Category Archives: Uncategorized

New Blog

Though this blog is no longer being updated, I am now writing on political science and information visualization at dsparks.wordpress.com.

For the record

Point projection: Obama’s percent of the nationwide two-party vote:

52.47%

Even more quiet

See here. It’s going to be even more quiet around here than usual. Thanks to everyone for reading and contributing your ideas.

The best of the WNBA, updated daily

Borrowing from the extremely useful DougStats, and making use of Google Docs, I present a (more-or-less) daily-updated list of the 100 most valuable WNBA players, using the BoxScores methodology.

WNBA Top 100 BoxScores

easy URL: http://bit.ly/wboxscores

As I said, this ought to be updated more-or-less daily, and should serve as an easy, quick reference to see the state of the WNBA. For the uninitiated, BoxScores attempt to estimate the value of each individual player in terms of contributions to team success, and the unit being estimated is wins. Thus, as of this posting, we can see that rookie Candace Parker leads the league with a 3.76 BoxScore/wins created, followed by Lindsay Whalen with 3.34… odd that Whalen failed to make the Olympic team, being that she is the second most valuable WNBA player in the league right now.

Note: Since the regression coeffeicients employed in Model-Estimated Value (MEV) were fitted for the NBA, it is unclear whether or not their values translate identically to WNBA play–that is, a steal in the WNBA may be worth more than in the NBA, or less, etc. However, based on the work of others, I’m assuming there is relatively little difference between the leagues on this front, and since the formula is applied evenly across all WNBA players, I will assume that the differnces even out on average. Let me know if you find this list useful, and whether or not the ranking seems to mesh with your own subjective perceptions.
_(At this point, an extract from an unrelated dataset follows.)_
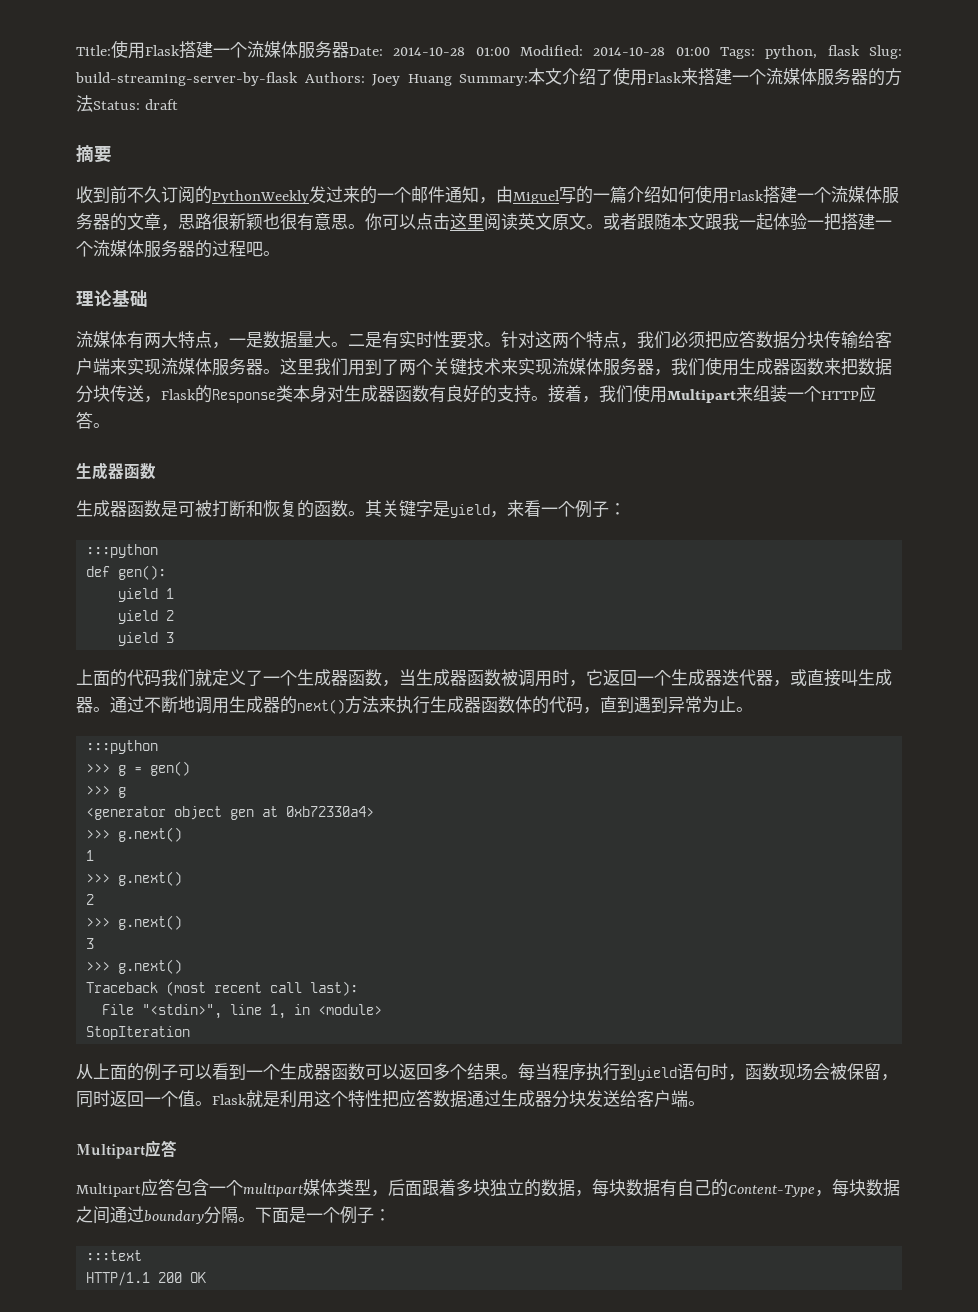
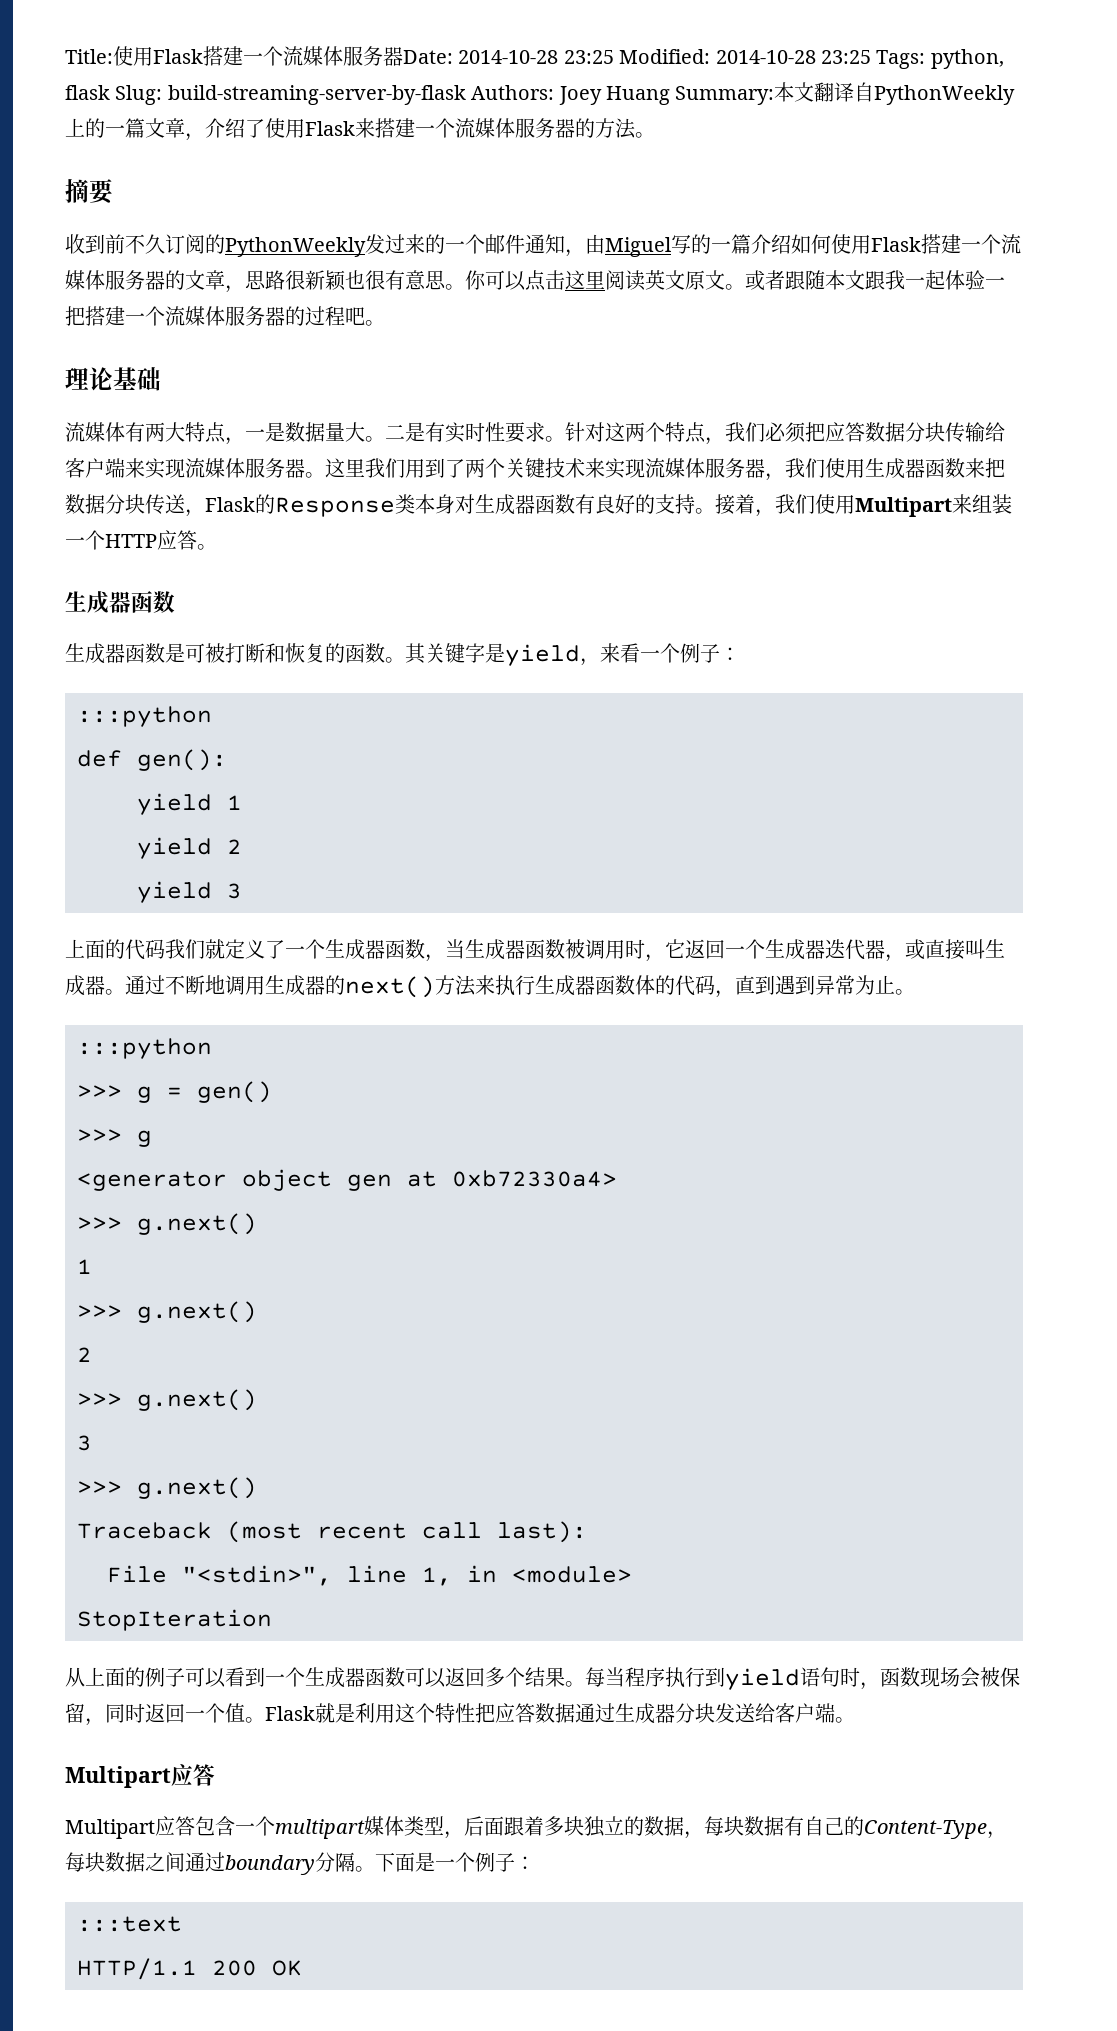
- Title:使用Flask搭建一个流媒体服务器Date: 2014-10-28 01:00 Modified: 2014-10-28 01:00 Tags: python, flask Slug: build-streaming-server-by-flask Authors: Joey Huang Summary:本文介绍了使用Flask来搭建一个流媒体服务器的方法Status: draft
+ Title:使用Flask搭建一个流媒体服务器Date: 2014-10-28 23:25 Modified: 2014-10-28 23:25 Tags: python, flask Slug: build-streaming-server-by-flask Authors: Joey Huang Summary:本文翻译自PythonWeekly上的一篇文章，介绍了使用Flask来搭建一个流媒体服务器的方法。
NBA playing style spectrum

Many conversations about sports revolve around comparisons of quality — team A is better than team B, player X is the best of all time, this draftee will help his team more than that one, etc. For this type of discussion, many metrics exist, both qualitative and quantitative, one of which is BoxScores, developed here at the Arbitrarian. Other conversations center around similarity–team C plays like team D did in the 1980s, player Y is a taller, faster player Z, etc. The Arbitrarian has spent substantial time investigating this type of comparison as well, using statistical proximity and network diagrams. Yet another characterization, somewhat more general than direct similarity comparisons, is that of type, or style. While playing style has been discussed here, and style markers can be seen everywhere in my work in the form of various colorations, I would like to develop the idea a little more fully, and present a novel graphical visualization of the concept applied to NBA players.

Very rudimentary factor and cluster analysis I performed a long time ago indicated that there are distinctions in the data between players who tend to try to score a lot, those who play a “smaller” game, and those who play like “big men.” In terms of the NBA’s tracked counting statistics, this translates to a differentiation between those who specialize in points and field goal attempts, rebounds and blocks, and steals and assists. I have chosen to call each of these three tendencies Scorer, Perimeter, and Interior, and collectively they form the SPI Style Trichotomy.

Calculation

To identify each player’s style is conceptually simple, but computationally somewhat more complex. Essentially, one sums each player’s fga + tr + bk + as + st, and determines what percentage of the total each SPI factor constitutes:

  • Scorer percentage = fga / (fga + tr + bk + as + st)
  • Perimeter percentage = (as + st) / (fga + tr + bk + as + st)
  • Interior percentage = (tr + bk) / (fga + tr + bk + as + st)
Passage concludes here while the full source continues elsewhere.